(Front-end code change data)

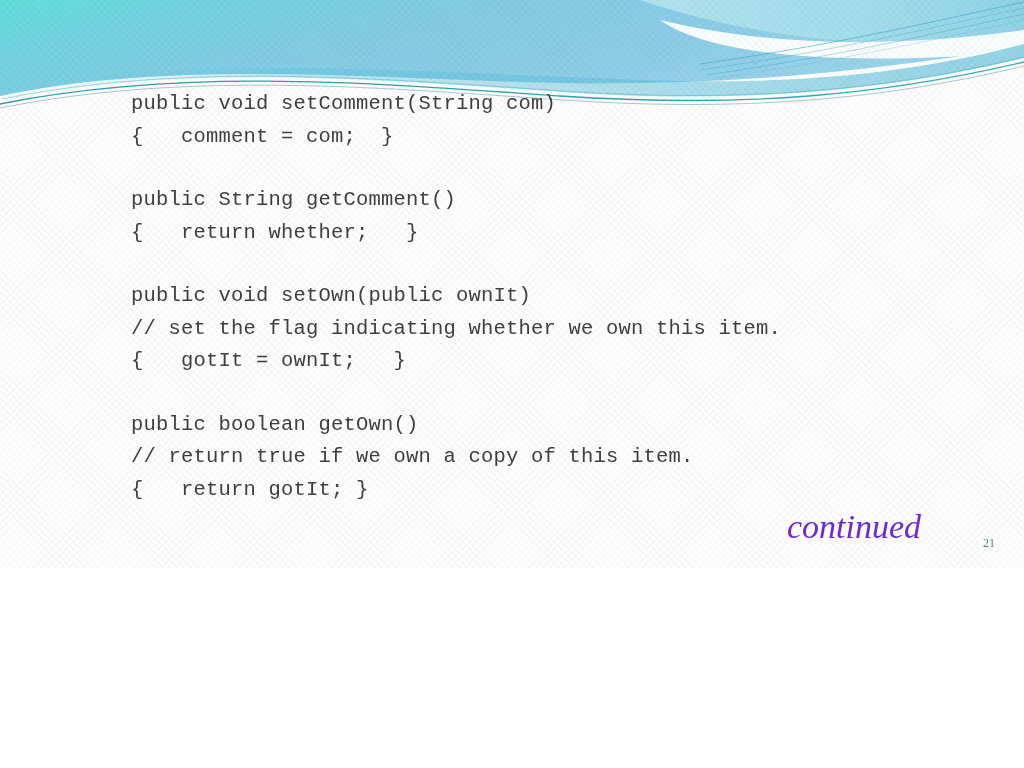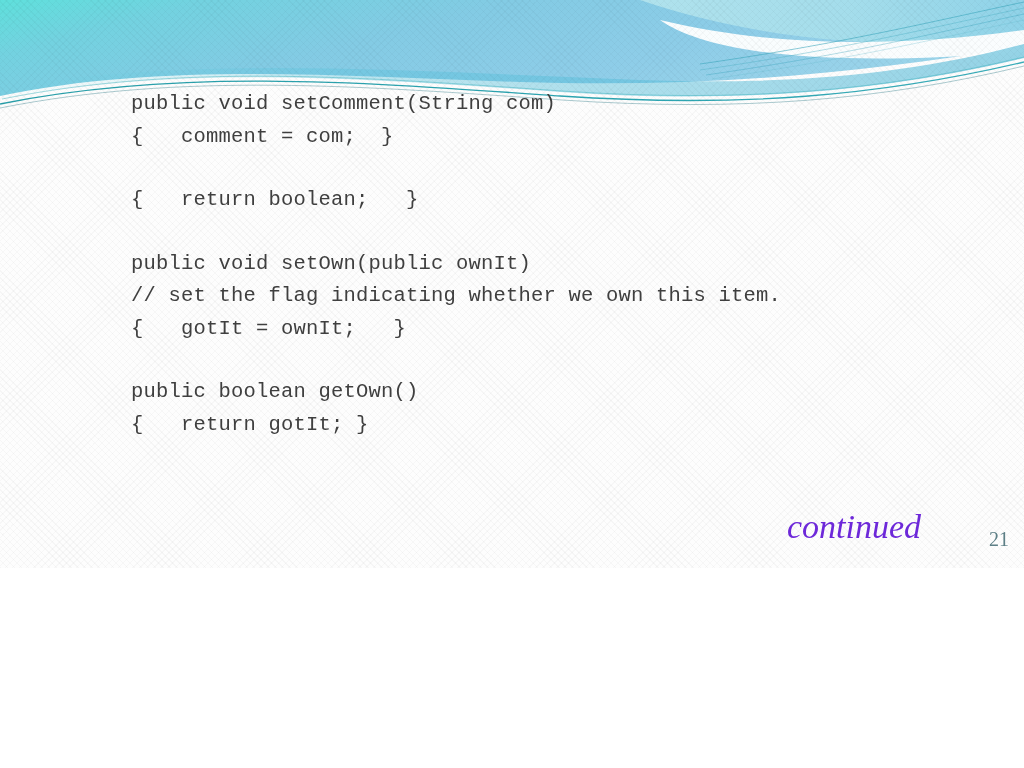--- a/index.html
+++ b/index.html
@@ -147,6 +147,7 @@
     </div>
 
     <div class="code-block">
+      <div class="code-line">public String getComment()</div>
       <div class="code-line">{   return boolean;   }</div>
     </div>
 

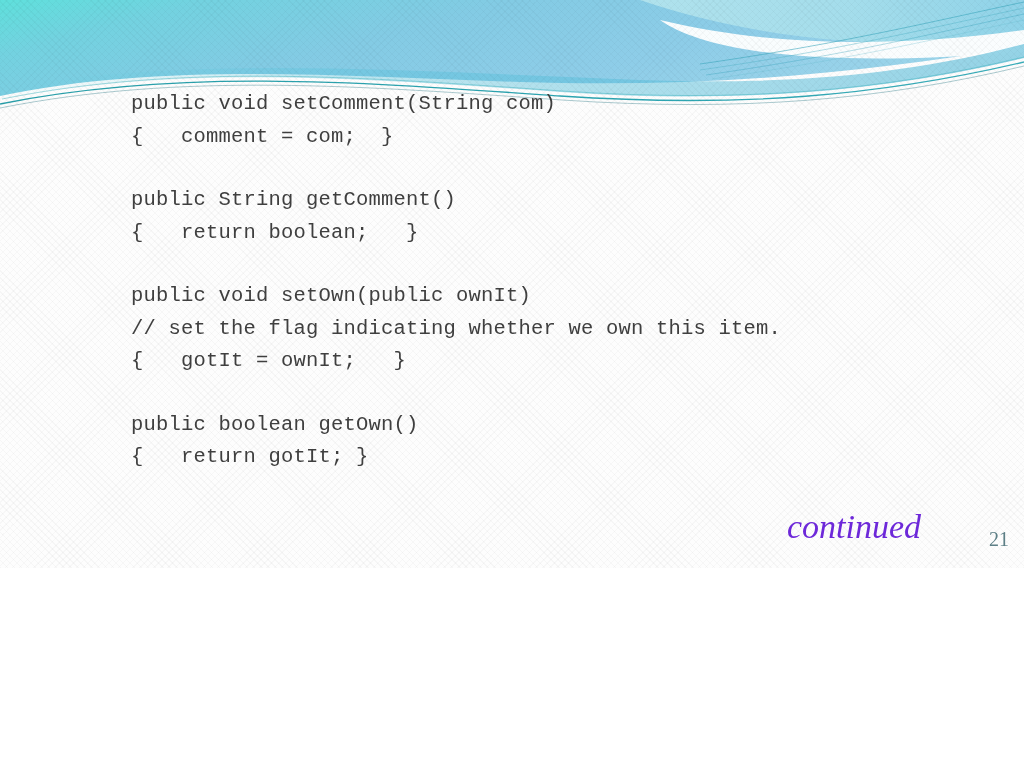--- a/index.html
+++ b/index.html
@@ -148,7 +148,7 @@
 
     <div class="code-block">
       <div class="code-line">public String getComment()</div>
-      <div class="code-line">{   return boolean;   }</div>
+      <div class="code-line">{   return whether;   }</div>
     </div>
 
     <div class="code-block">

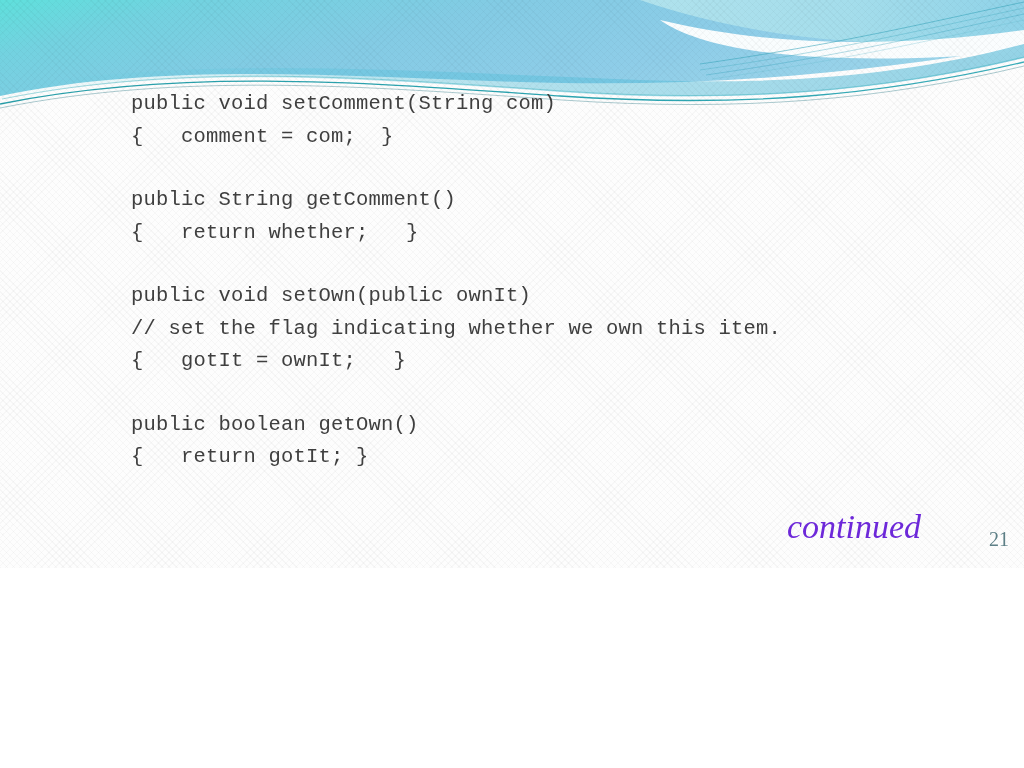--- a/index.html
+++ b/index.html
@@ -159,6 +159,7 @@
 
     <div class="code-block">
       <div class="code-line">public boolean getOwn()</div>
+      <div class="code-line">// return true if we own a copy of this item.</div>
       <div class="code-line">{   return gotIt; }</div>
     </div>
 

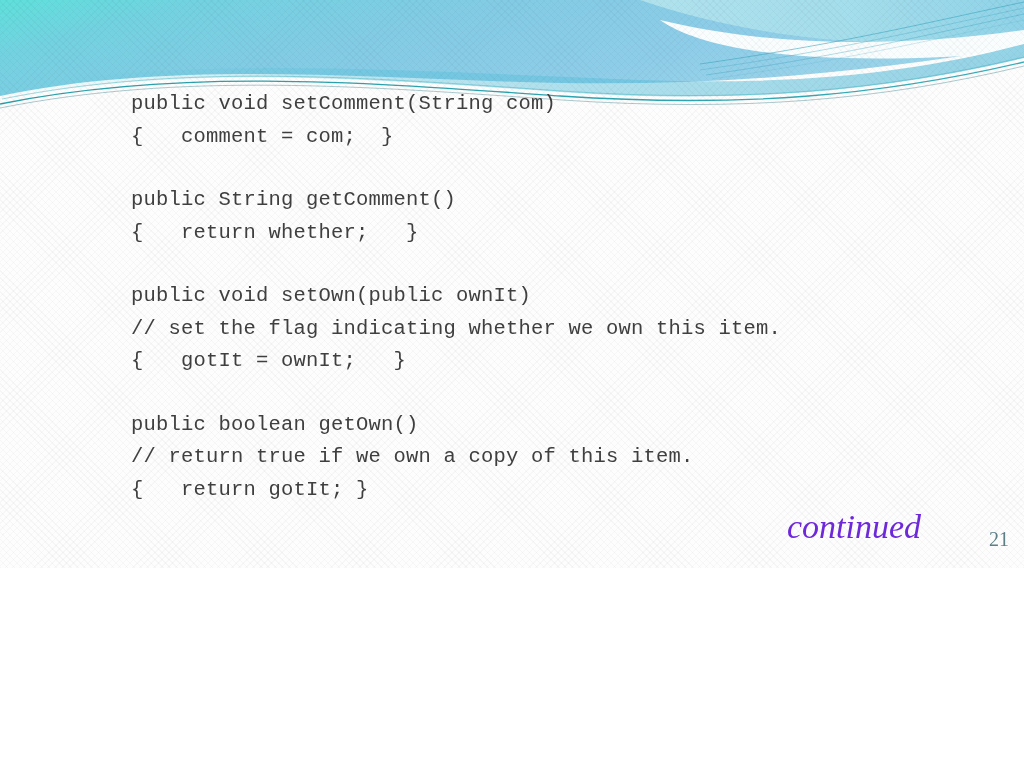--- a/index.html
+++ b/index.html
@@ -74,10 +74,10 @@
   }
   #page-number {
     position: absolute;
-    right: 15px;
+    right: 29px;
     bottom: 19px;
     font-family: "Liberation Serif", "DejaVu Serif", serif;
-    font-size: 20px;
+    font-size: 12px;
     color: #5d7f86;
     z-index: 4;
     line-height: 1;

What to do
What's needed is every record restated exactly, pictures excluded.

Response below
--- a/index.html
+++ b/index.html
@@ -147,6 +147,7 @@
     </div>
 
     <div class="code-block">
+      <div class="code-line">public String getComment()</div>
       <div class="code-line">{   return boolean;   }</div>
     </div>
 

--- a/index.html
+++ b/index.html
@@ -148,7 +148,7 @@
 
     <div class="code-block">
       <div class="code-line">public String getComment()</div>
-      <div class="code-line">{   return boolean;   }</div>
+      <div class="code-line">{   return whether;   }</div>
     </div>
 
     <div class="code-block">

--- a/index.html
+++ b/index.html
@@ -159,6 +159,7 @@
 
     <div class="code-block">
       <div class="code-line">public boolean getOwn()</div>
+      <div class="code-line">// return true if we own a copy of this item.</div>
       <div class="code-line">{   return gotIt; }</div>
     </div>
 

--- a/index.html
+++ b/index.html
@@ -74,10 +74,10 @@
   }
   #page-number {
     position: absolute;
-    right: 15px;
+    right: 29px;
     bottom: 19px;
     font-family: "Liberation Serif", "DejaVu Serif", serif;
-    font-size: 20px;
+    font-size: 12px;
     color: #5d7f86;
     z-index: 4;
     line-height: 1;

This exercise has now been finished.